- _Source material_:
= = =
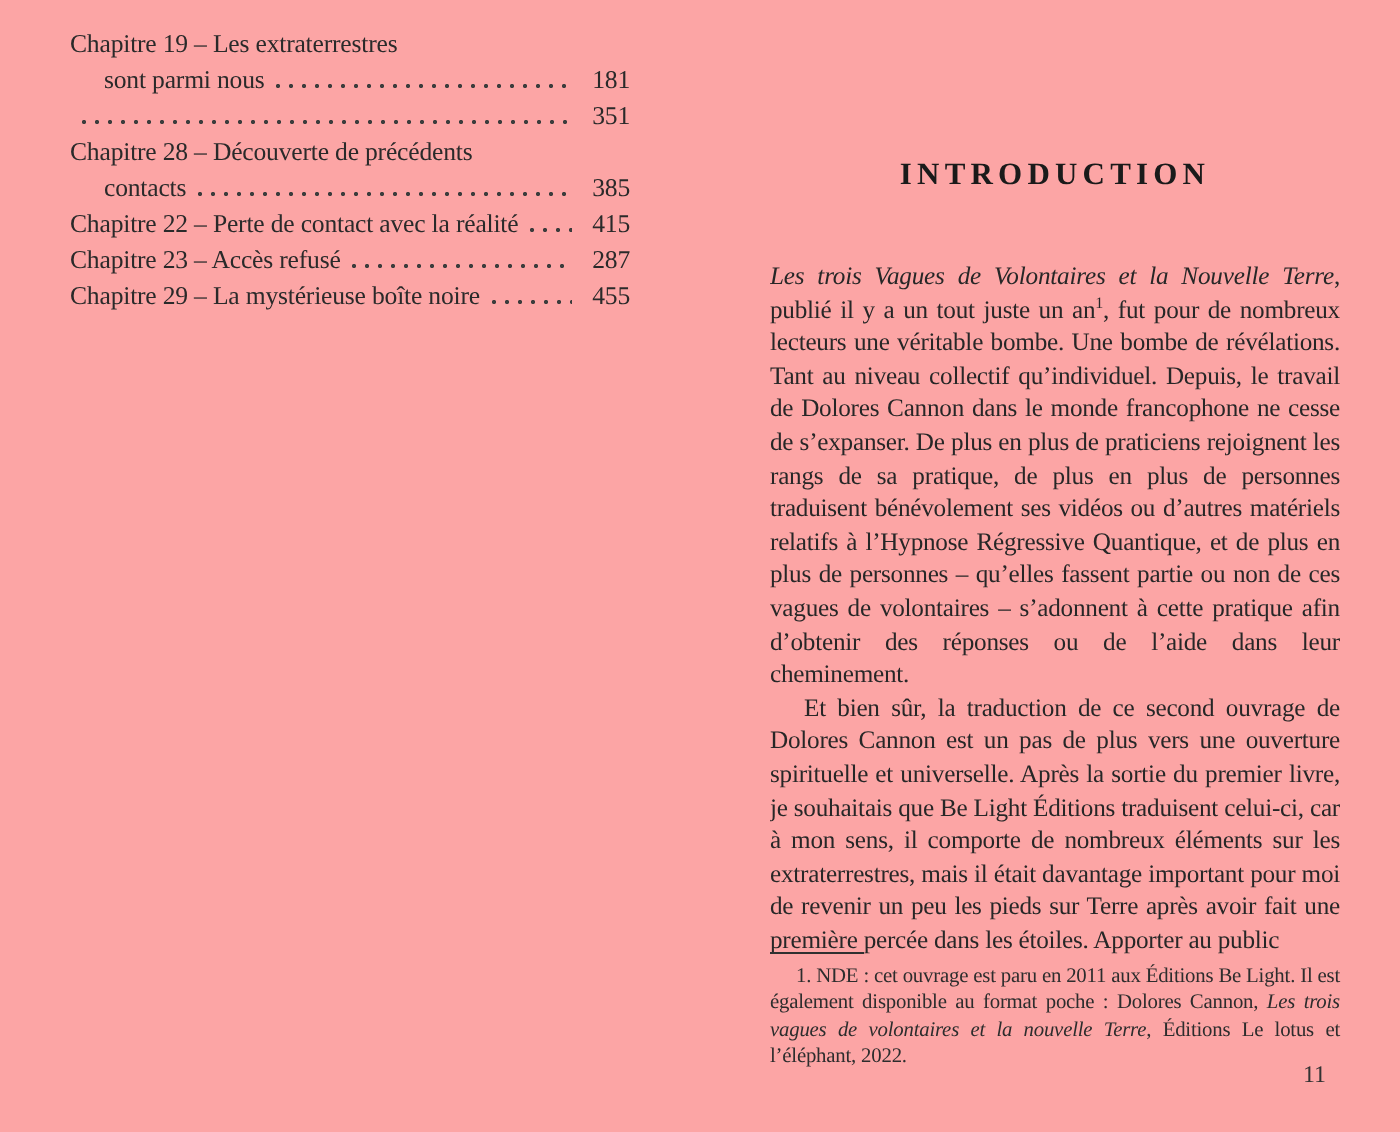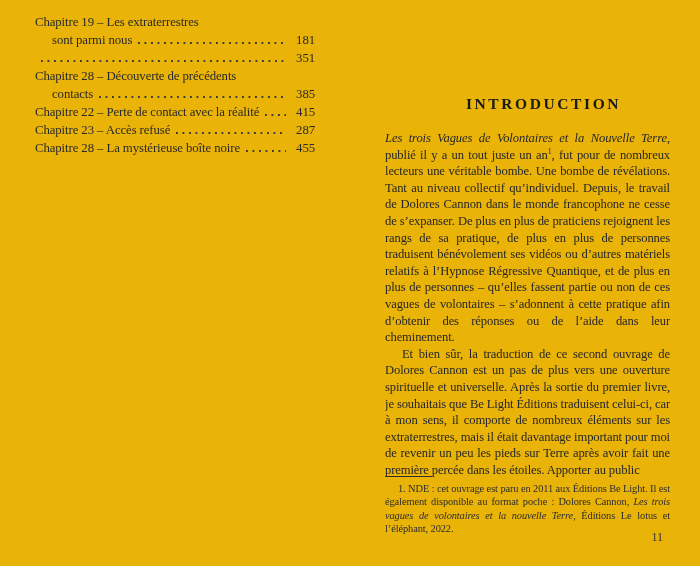--- a/index.html
+++ b/index.html
@@ -1,20 +1,20 @@
 <!DOCTYPE html>
 <html><head>
 <meta charset="utf-8">
 <style>
   html,body { margin:0; padding:0; background:#e8e8e8; }
   .book {
     position:relative;
     width:700px; height:566px;
     margin:0 auto;
-    background:#eab308;
+    background:#fca5a5;
     font-family:"Liberation Serif","DejaVu Serif",serif;
     color:#2a2a2a;
     overflow:hidden;
   }
 
   
   .toc {
     position:absolute; left:35px; top:13px; width:280px;
   }
   .toc-row {
@@ -34,21 +34,21 @@
     background-position:left calc(100% - 4px);
   }
   .toc-num { flex:0 0 auto; text-align:right; min-width:22px; }
 
   
   .intro {
     position:absolute; left:385px; top:0; width:285px; height:566px;
   }
   .intro-title {
     position:absolute; top:79px; left:0; width:100%;
-    margin:16px; text-align:center;
+    margin:0; text-align:center;
     font-size:15.5px; font-weight:bold;
     letter-spacing:2.6px; color:#1a1a1a;
   }
   .intro-body {
     position:absolute; top:130px; left:0; width:285px; height:347px;
     overflow:hidden;
     text-align:justify;
     font-size:12.6px; line-height:16.6px; letter-spacing:-0.12px;
     color:#272727;
   }
@@ -104,21 +104,21 @@
         <span class="toc-text">Chapitre 22 – Perte de contact avec la réalité</span>
         <span class="leader"></span>
         <span class="toc-num">415</span>
       </div>
       <div class="toc-row">
         <span class="toc-text">Chapitre 23 – Accès refusé</span>
         <span class="leader"></span>
         <span class="toc-num">287</span>
       </div>
       <div class="toc-row">
-        <span class="toc-text">Chapitre 28 – La mystérieuse boîte noire</span>
+        <span class="toc-text">Chapitre 29 – La mystérieuse boîte noire</span>
         <span class="leader"></span>
         <span class="toc-num">455</span>
       </div>
     </div>
 
   <div class="intro">
     <h1 class="intro-title">INTRODUCTION</h1>
     <div class="intro-body" id="intro-body">
         <p><i>Les trois Vagues de Volontaires et la Nouvelle Terre</i><span>, publié il y a un tout juste un an</span><sup>1</sup><span>, fut pour de nombreux lecteurs une véritable bombe. Une bombe de révélations. Tant au niveau collectif qu’individuel. Depuis, le travail de Dolores Cannon dans le monde francophone ne cesse de s’expanser. De plus en plus de praticiens rejoignent les rangs de sa pratique, de plus en plus de personnes traduisent bénévolement ses vidéos ou d’autres matériels relatifs à l’Hypnose Régressive Quantique, et de plus en plus de personnes – qu’elles fassent partie ou non de ces vagues de volontaires – s’adonnent à cette pratique afin d’obtenir des réponses ou de l’aide dans leur cheminement.</span></p>
         <p class="indent"><span>Et bien sûr, la traduction de ce second ouvrage de Dolores Cannon est un pas de plus vers une ouverture spirituelle et universelle. Après la sortie du premier livre, je souhaitais que Be Light Éditions traduisent celui-ci, car à mon sens, il comporte de nombreux éléments sur les extraterrestres, mais il était davantage important pour moi de revenir un peu les pieds sur Terre après avoir fait une première percée dans les étoiles. Apporter au public</span></p>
= = =
An exact repeat of the listing above, pictures excluded, is the answer.

--- a/index.html
+++ b/index.html
@@ -1,20 +1,20 @@
 <!DOCTYPE html>
 <html><head>
 <meta charset="utf-8">
 <style>
   html,body { margin:0; padding:0; background:#e8e8e8; }
   .book {
     position:relative;
     width:700px; height:566px;
     margin:0 auto;
-    background:#eab308;
+    background:#fca5a5;
     font-family:"Liberation Serif","DejaVu Serif",serif;
     color:#2a2a2a;
     overflow:hidden;
   }
 
   
   .toc {
     position:absolute; left:35px; top:13px; width:280px;
   }
   .toc-row {
@@ -34,21 +34,21 @@
     background-position:left calc(100% - 4px);
   }
   .toc-num { flex:0 0 auto; text-align:right; min-width:22px; }
 
   
   .intro {
     position:absolute; left:385px; top:0; width:285px; height:566px;
   }
   .intro-title {
     position:absolute; top:79px; left:0; width:100%;
-    margin:16px; text-align:center;
+    margin:0; text-align:center;
     font-size:15.5px; font-weight:bold;
     letter-spacing:2.6px; color:#1a1a1a;
   }
   .intro-body {
     position:absolute; top:130px; left:0; width:285px; height:347px;
     overflow:hidden;
     text-align:justify;
     font-size:12.6px; line-height:16.6px; letter-spacing:-0.12px;
     color:#272727;
   }
@@ -104,21 +104,21 @@
         <span class="toc-text">Chapitre 22 – Perte de contact avec la réalité</span>
         <span class="leader"></span>
         <span class="toc-num">415</span>
       </div>
       <div class="toc-row">
         <span class="toc-text">Chapitre 23 – Accès refusé</span>
         <span class="leader"></span>
         <span class="toc-num">287</span>
       </div>
       <div class="toc-row">
-        <span class="toc-text">Chapitre 28 – La mystérieuse boîte noire</span>
+        <span class="toc-text">Chapitre 29 – La mystérieuse boîte noire</span>
         <span class="leader"></span>
         <span class="toc-num">455</span>
       </div>
     </div>
 
   <div class="intro">
     <h1 class="intro-title">INTRODUCTION</h1>
     <div class="intro-body" id="intro-body">
         <p><i>Les trois Vagues de Volontaires et la Nouvelle Terre</i><span>, publié il y a un tout juste un an</span><sup>1</sup><span>, fut pour de nombreux lecteurs une véritable bombe. Une bombe de révélations. Tant au niveau collectif qu’individuel. Depuis, le travail de Dolores Cannon dans le monde francophone ne cesse de s’expanser. De plus en plus de praticiens rejoignent les rangs de sa pratique, de plus en plus de personnes traduisent bénévolement ses vidéos ou d’autres matériels relatifs à l’Hypnose Régressive Quantique, et de plus en plus de personnes – qu’elles fassent partie ou non de ces vagues de volontaires – s’adonnent à cette pratique afin d’obtenir des réponses ou de l’aide dans leur cheminement.</span></p>
         <p class="indent"><span>Et bien sûr, la traduction de ce second ouvrage de Dolores Cannon est un pas de plus vers une ouverture spirituelle et universelle. Après la sortie du premier livre, je souhaitais que Be Light Éditions traduisent celui-ci, car à mon sens, il comporte de nombreux éléments sur les extraterrestres, mais il était davantage important pour moi de revenir un peu les pieds sur Terre après avoir fait une première percée dans les étoiles. Apporter au public</span></p>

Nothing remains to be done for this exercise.